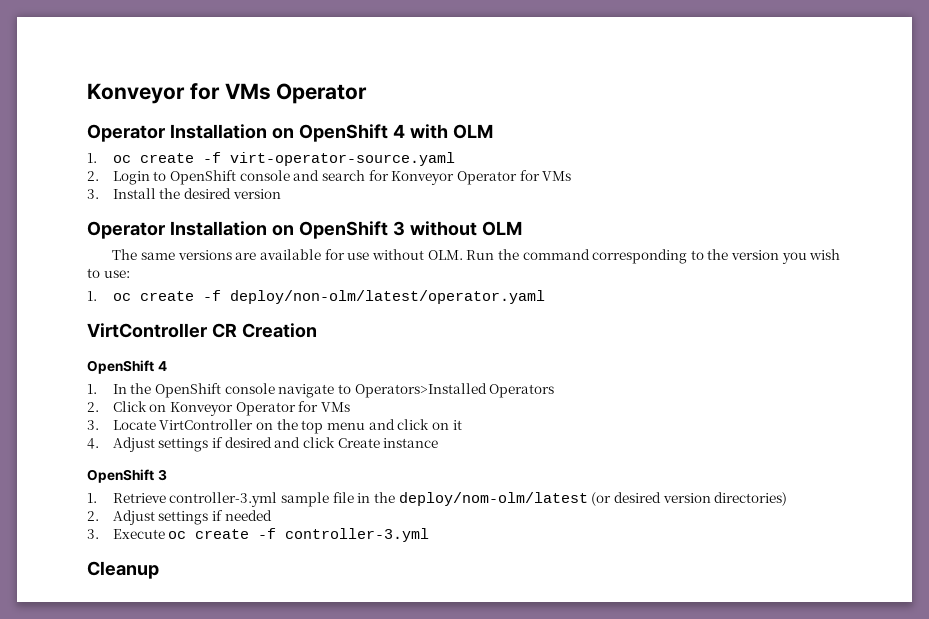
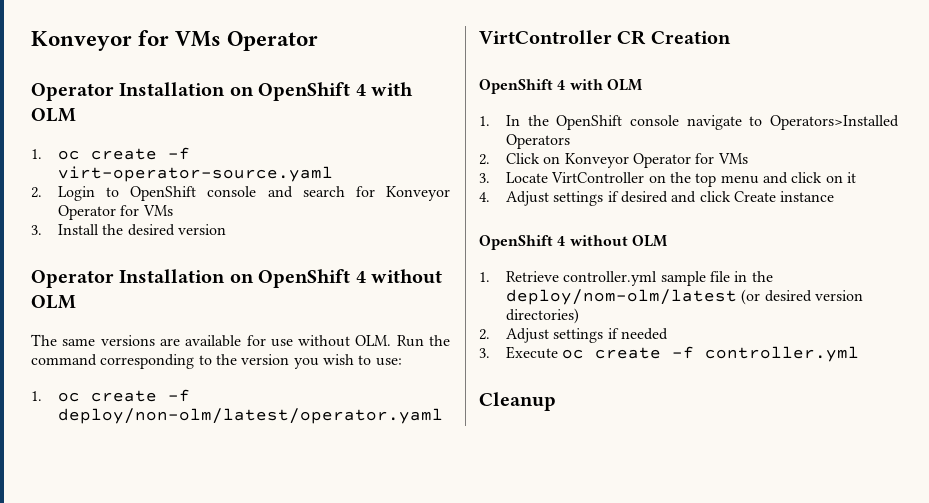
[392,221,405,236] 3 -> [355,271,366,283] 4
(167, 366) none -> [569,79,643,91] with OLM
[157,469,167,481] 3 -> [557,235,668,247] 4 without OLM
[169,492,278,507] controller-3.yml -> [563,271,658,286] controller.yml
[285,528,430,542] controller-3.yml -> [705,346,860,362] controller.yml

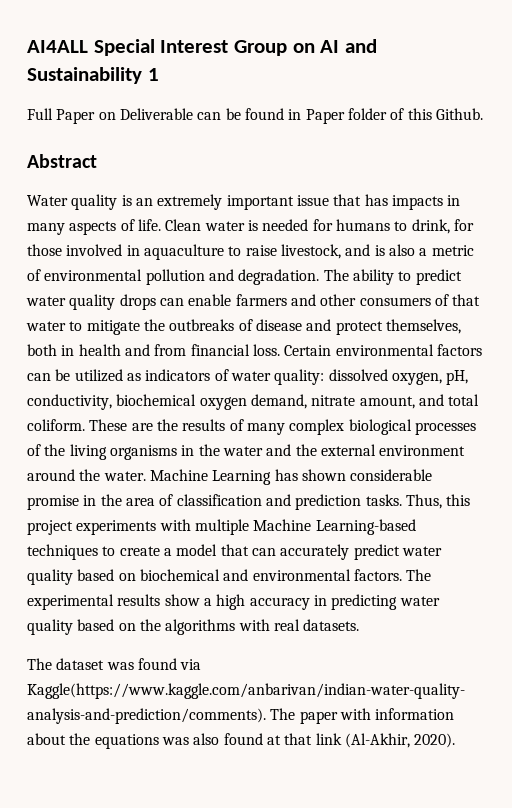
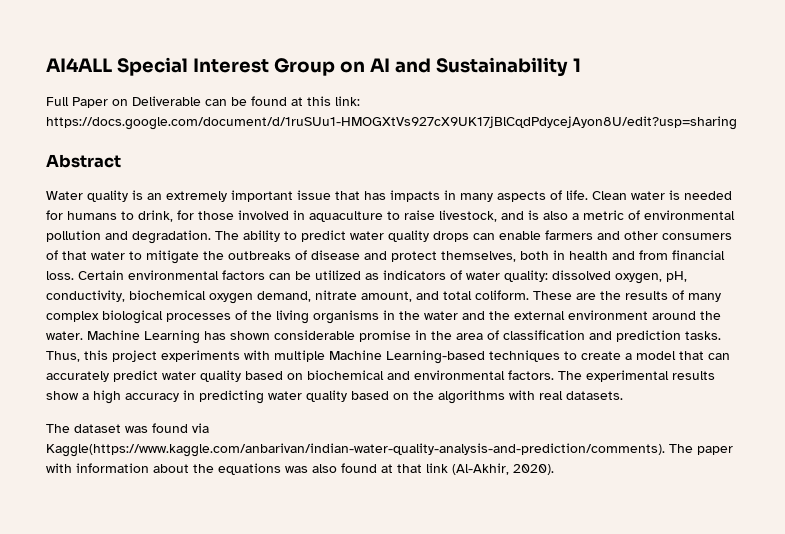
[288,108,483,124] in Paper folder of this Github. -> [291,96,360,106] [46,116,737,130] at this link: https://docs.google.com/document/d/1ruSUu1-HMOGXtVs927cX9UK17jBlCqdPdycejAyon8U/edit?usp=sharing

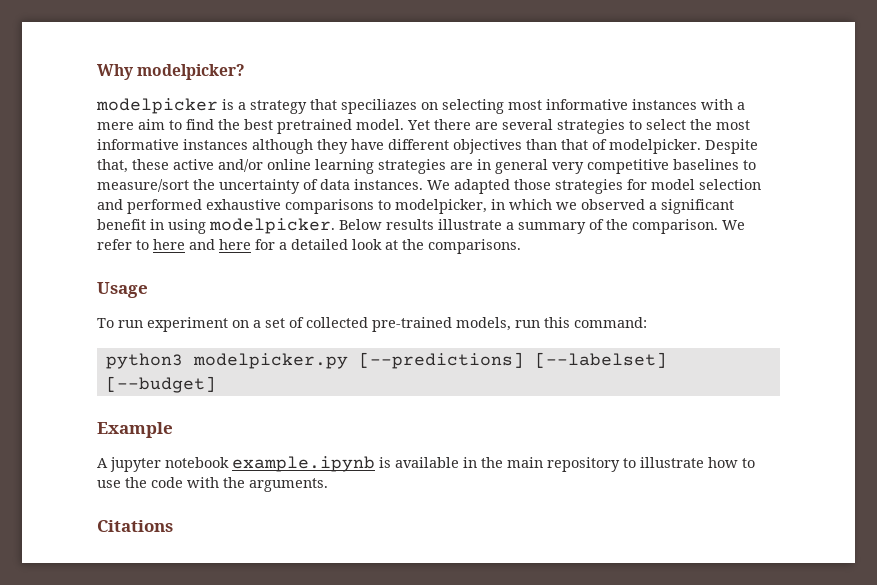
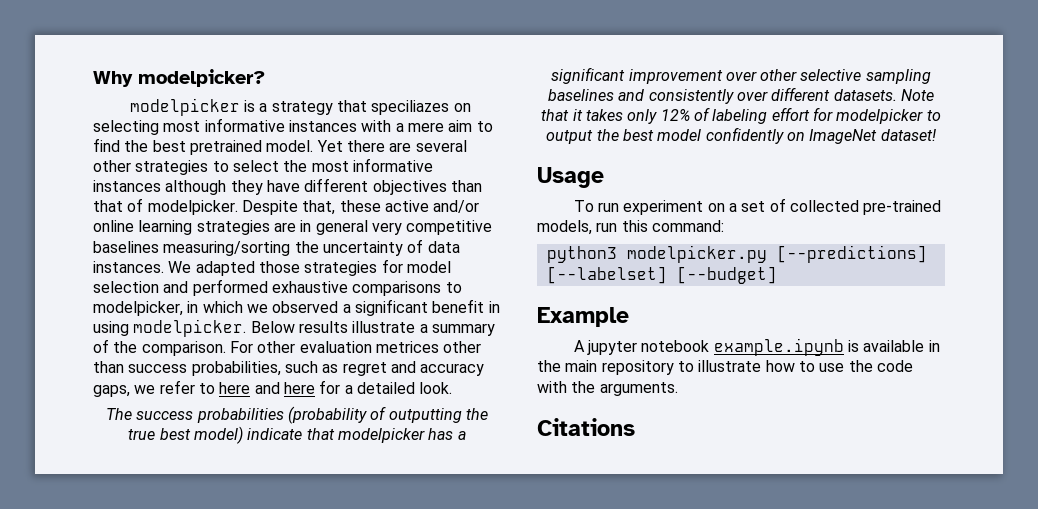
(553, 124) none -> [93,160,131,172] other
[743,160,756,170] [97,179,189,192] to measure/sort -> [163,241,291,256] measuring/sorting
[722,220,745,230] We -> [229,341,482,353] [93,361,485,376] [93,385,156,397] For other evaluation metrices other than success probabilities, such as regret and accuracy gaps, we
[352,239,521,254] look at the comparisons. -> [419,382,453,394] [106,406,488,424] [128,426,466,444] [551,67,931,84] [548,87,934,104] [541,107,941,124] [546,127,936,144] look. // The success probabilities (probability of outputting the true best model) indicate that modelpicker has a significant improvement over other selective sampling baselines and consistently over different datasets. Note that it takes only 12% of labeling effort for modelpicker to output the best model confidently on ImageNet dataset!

## Goal of the exercise
When a record holds a picture, leave that picture out; copy the rest verbatim.

## Written response
[392,221,405,236] 3 -> [355,271,366,283] 4
(167, 366) none -> [569,79,643,91] with OLM
[157,469,167,481] 3 -> [557,235,668,247] 4 without OLM
[169,492,278,507] controller-3.yml -> [563,271,658,286] controller.yml
[285,528,430,542] controller-3.yml -> [705,346,860,362] controller.yml

[288,108,483,124] in Paper folder of this Github. -> [291,96,360,106] [46,116,737,130] at this link: https://docs.google.com/document/d/1ruSUu1-HMOGXtVs927cX9UK17jBlCqdPdycejAyon8U/edit?usp=sharing

(553, 124) none -> [93,160,131,172] other
[743,160,756,170] [97,179,189,192] to measure/sort -> [163,241,291,256] measuring/sorting
[722,220,745,230] We -> [229,341,482,353] [93,361,485,376] [93,385,156,397] For other evaluation metrices other than success probabilities, such as regret and accuracy gaps, we
[352,239,521,254] look at the comparisons. -> [419,382,453,394] [106,406,488,424] [128,426,466,444] [551,67,931,84] [548,87,934,104] [541,107,941,124] [546,127,936,144] look. // The success probabilities (probability of outputting the true best model) indicate that modelpicker has a significant improvement over other selective sampling baselines and consistently over different datasets. Note that it takes only 12% of labeling effort for modelpicker to output the best model confidently on ImageNet dataset!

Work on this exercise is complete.